Belluno, controllo antidroga in treno: tenta la fuga e lo multano, il ricorso è un boomerang
BELLUNO. La polizia lo stava aspettando. Una fonte confidenziale della Polfer di Belluno l’aveva segnalato a bordo di un treno in arrivo da Treviso con della droga addosso. Denis Polacco avrebbe potuto cavarsela con pochi soldi di multa per non aver fornito le proprie generalità e aver tentato la fuga, ma ha deciso di rivolgersi alla Corte di Cassazione, di conseguenza il conto si è impennato parecchio per le spese processuali.
Il 28 novembre di cinque anni fa Polacco stava arrivando in una città, che non è la sua, ma nella quale ha collezionato una serie di reati predatori con relative condanne. Qualcuno aveva informato la polizia ferroviaria del fatto che deteneva delle sostanze stupefacenti e si era premurato di fornire anche una descrizione. Quando l’uomo è sceso dal convoglio, è stato avvicinato da un agente, che gli ha chiesto i documenti. Non solo non li ha favoriti, ma ha anche cercato di svignarsela, salvo poi essere catturato. Portato in tribunale per rifiuto di fornire le proprie generalità, è stato condannato alla pena di 200 euro di ammenda.
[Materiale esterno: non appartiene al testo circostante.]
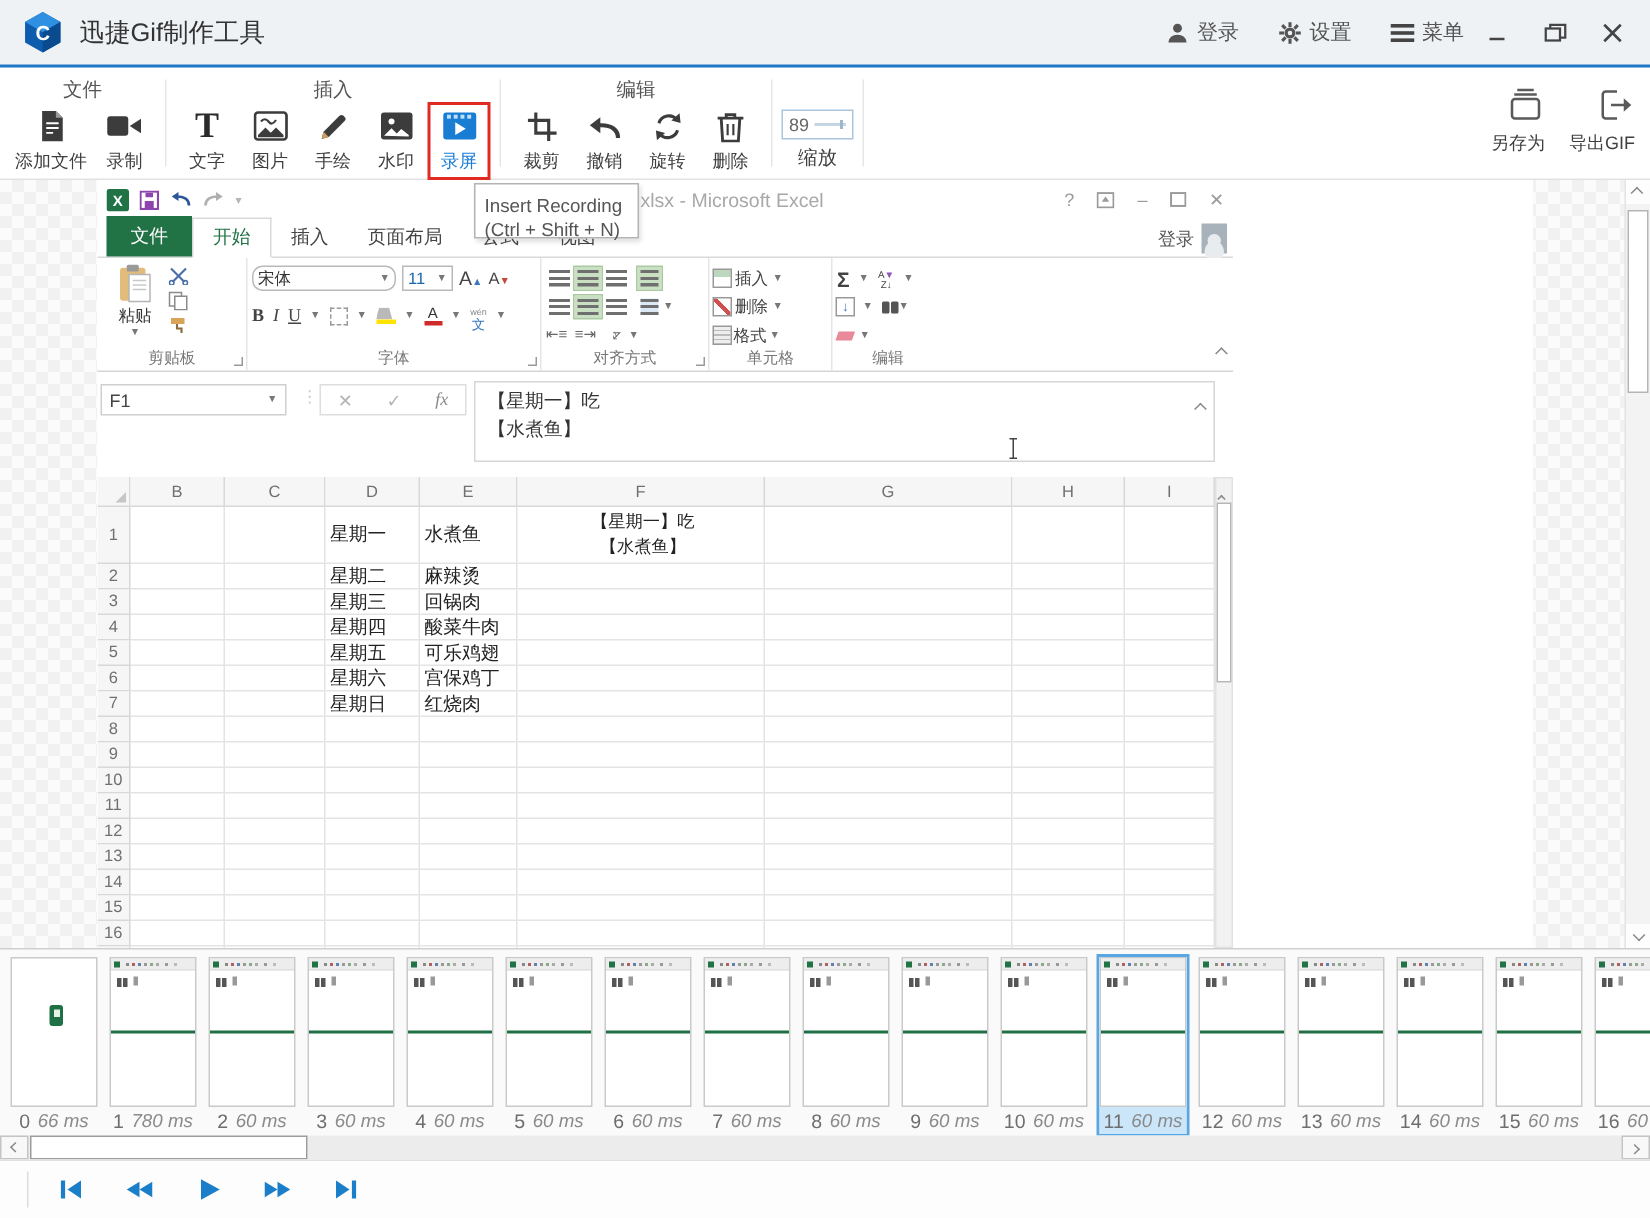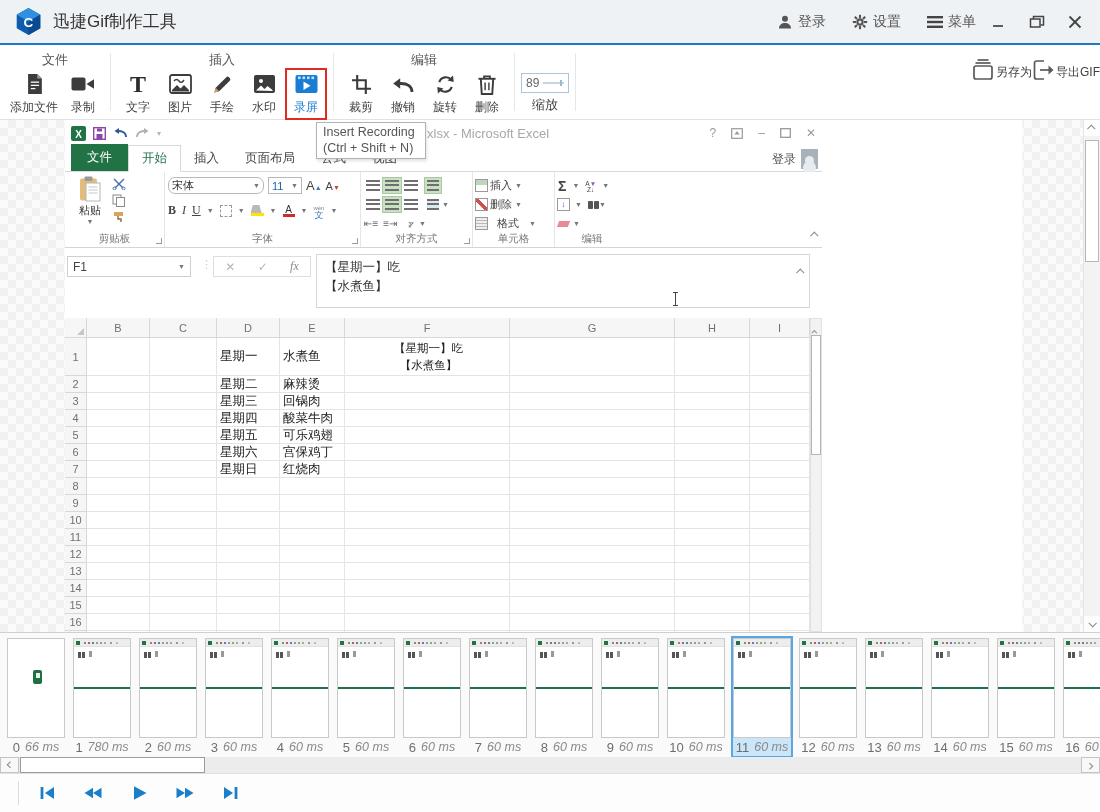"另存为" .bigbtn { align-items: center -> flex-end; flex-direction: row -> column }
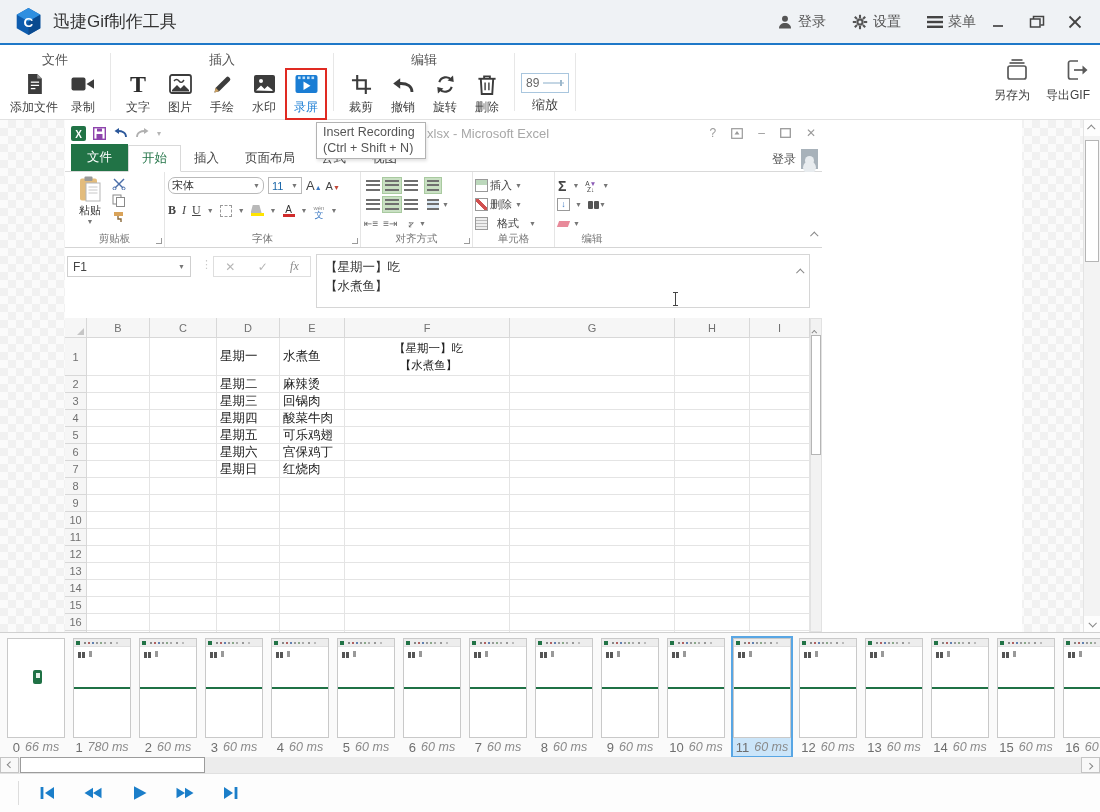"Insert Recording" .tooltip { padding: 1px 0 0 6px -> 6px 0 0 6px }
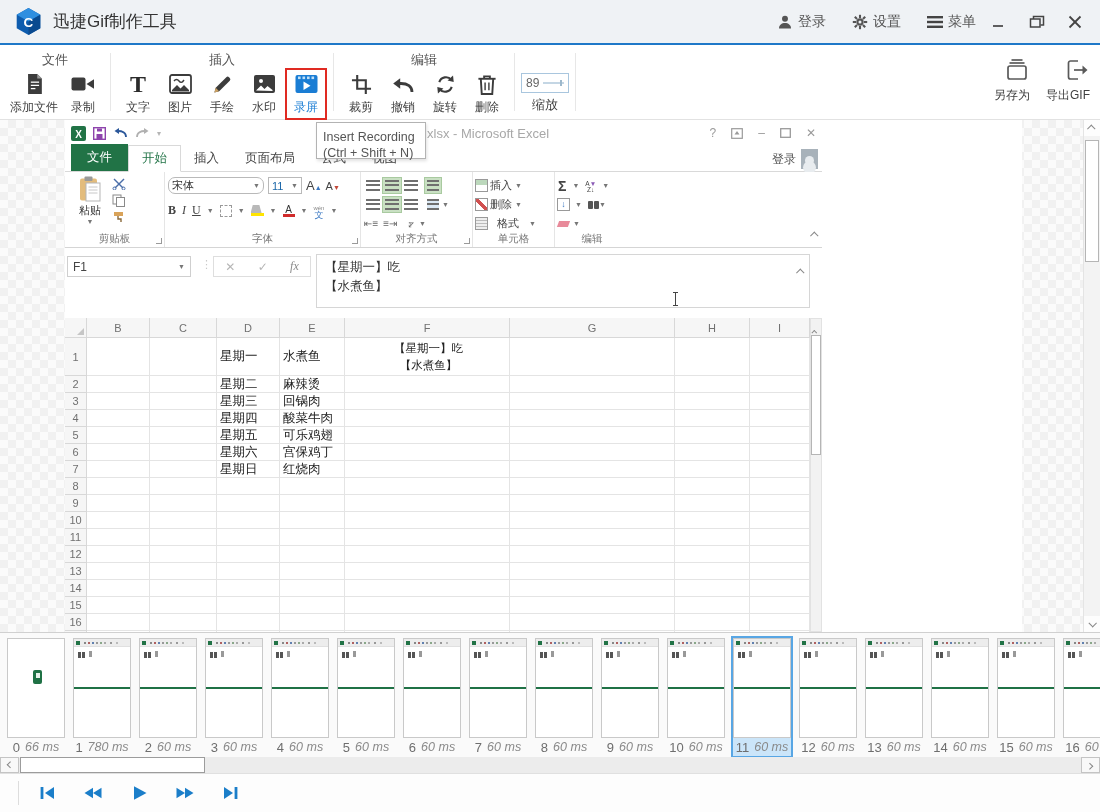"格式" div.xrow { gap: 10px -> 2px }
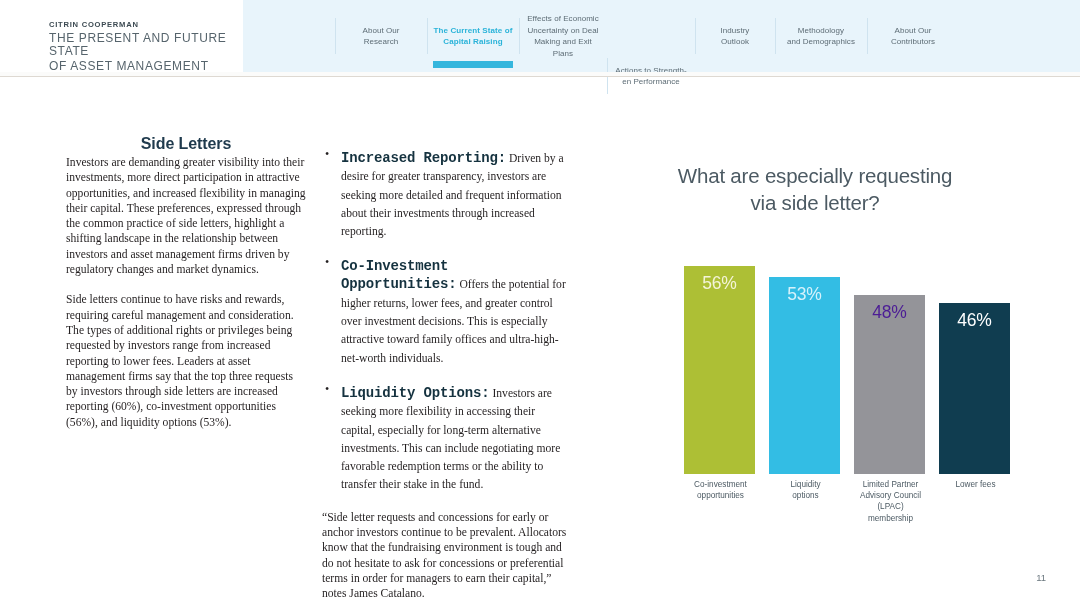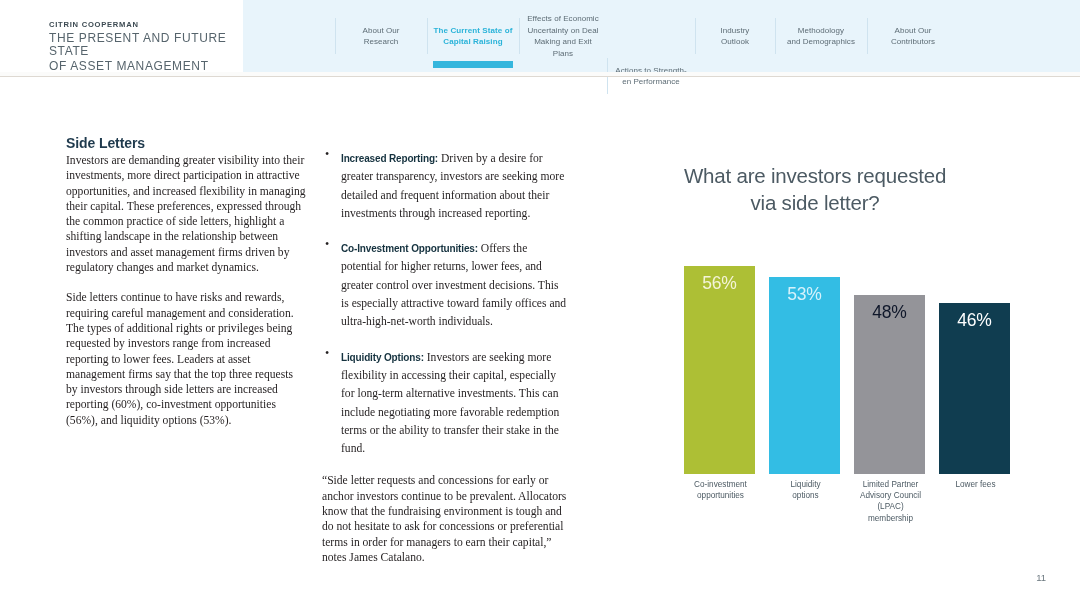"Side Letters" .section-heading { font-size: 14px -> 16px; text-align: none -> center }
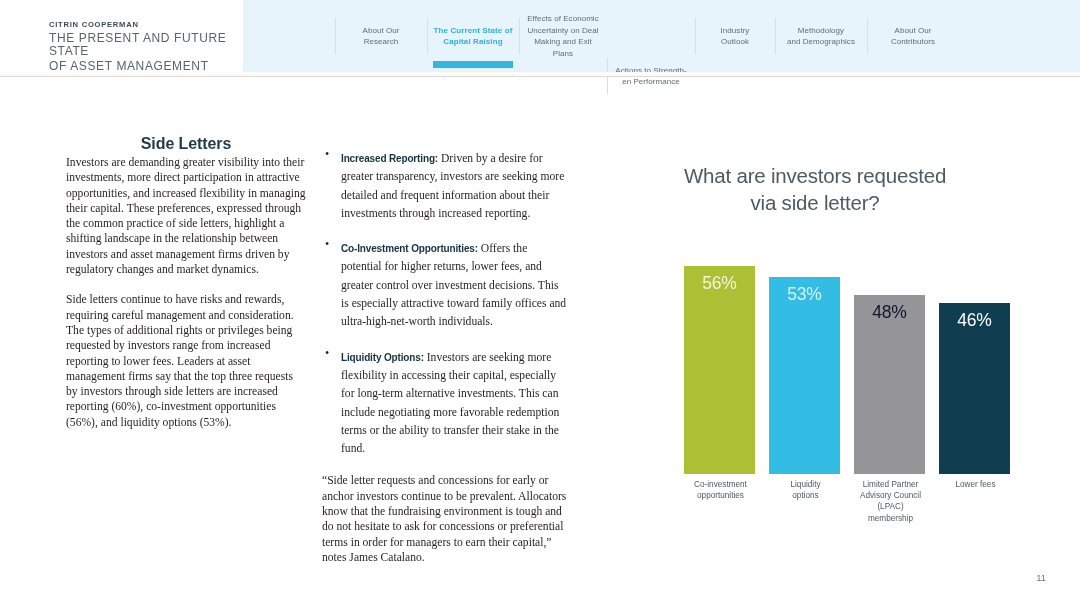"Increased Reporting:" .bullet-lead { font-family: Liberation Sans, sans-serif -> Liberation Mono, monospace; font-size: 10px -> 14px }
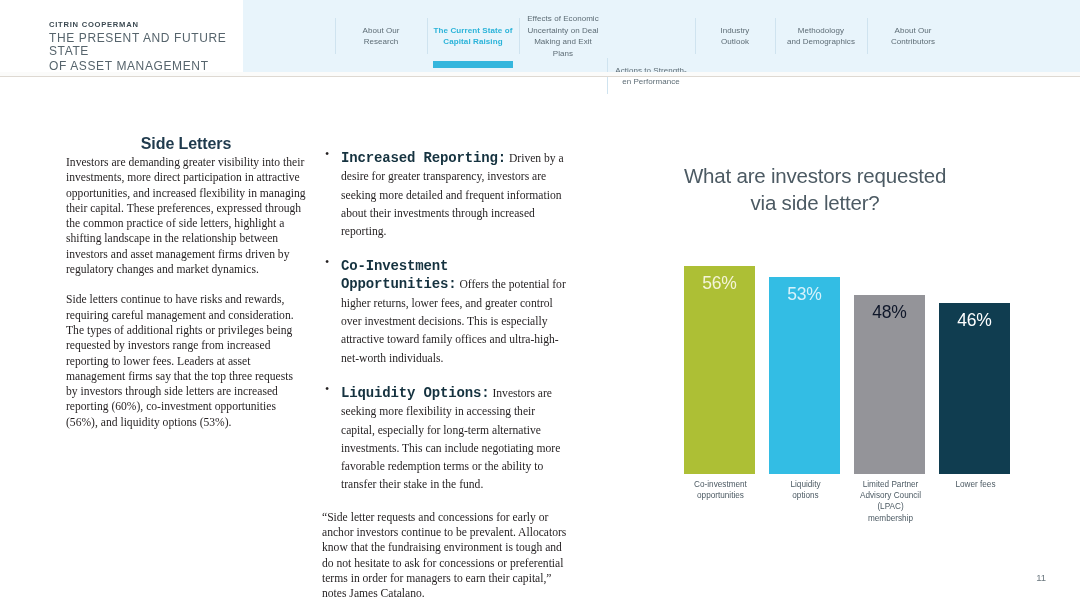"What are investors requested" div { text: investors requested -> especially requesting }
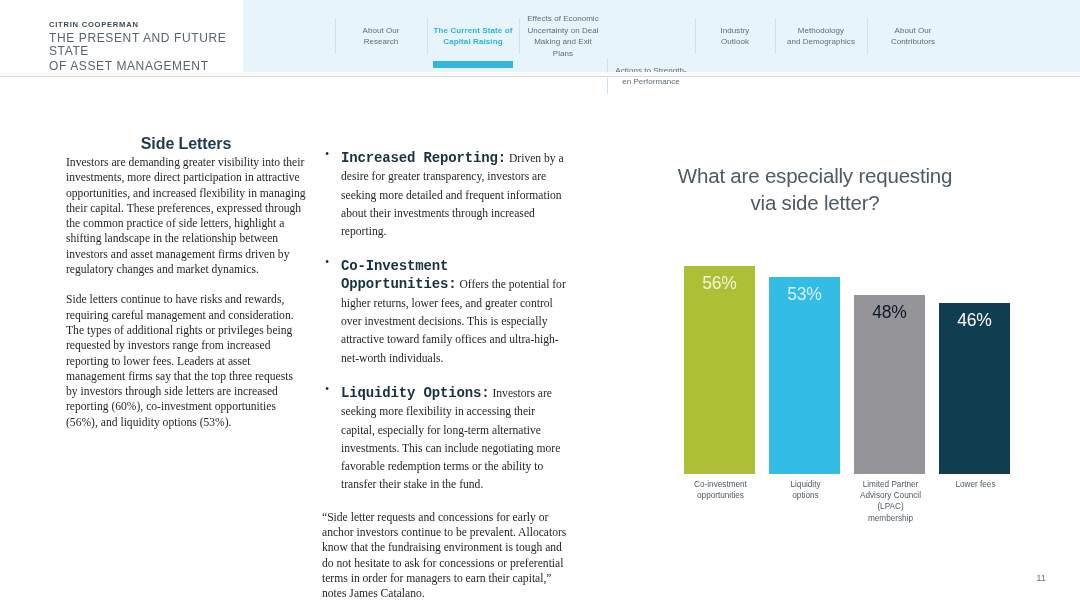"48%" div.bar-value { color: #0f172a -> #4c1d95 }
Storicamente difeso di fiducia dall’avvocato Giorgio Gasperin, ha deciso di andare in Cassazione, sostenendo che le dichiarazioni del confidente, quindi anche dell’agente della Polfer non fossero utilizzabili e che nessuno gli aveva illustrato il motivo del controllo in stazione. In più lamentava il fatto che non gli fosse stata applicata la particolare tenuità del fatto, con sentenza di non doversi procedere. La suprema corte gli ha risposto che entrambi i motivi erano infondati, rigettando il ricorso e facendogli pagare le spese processuali.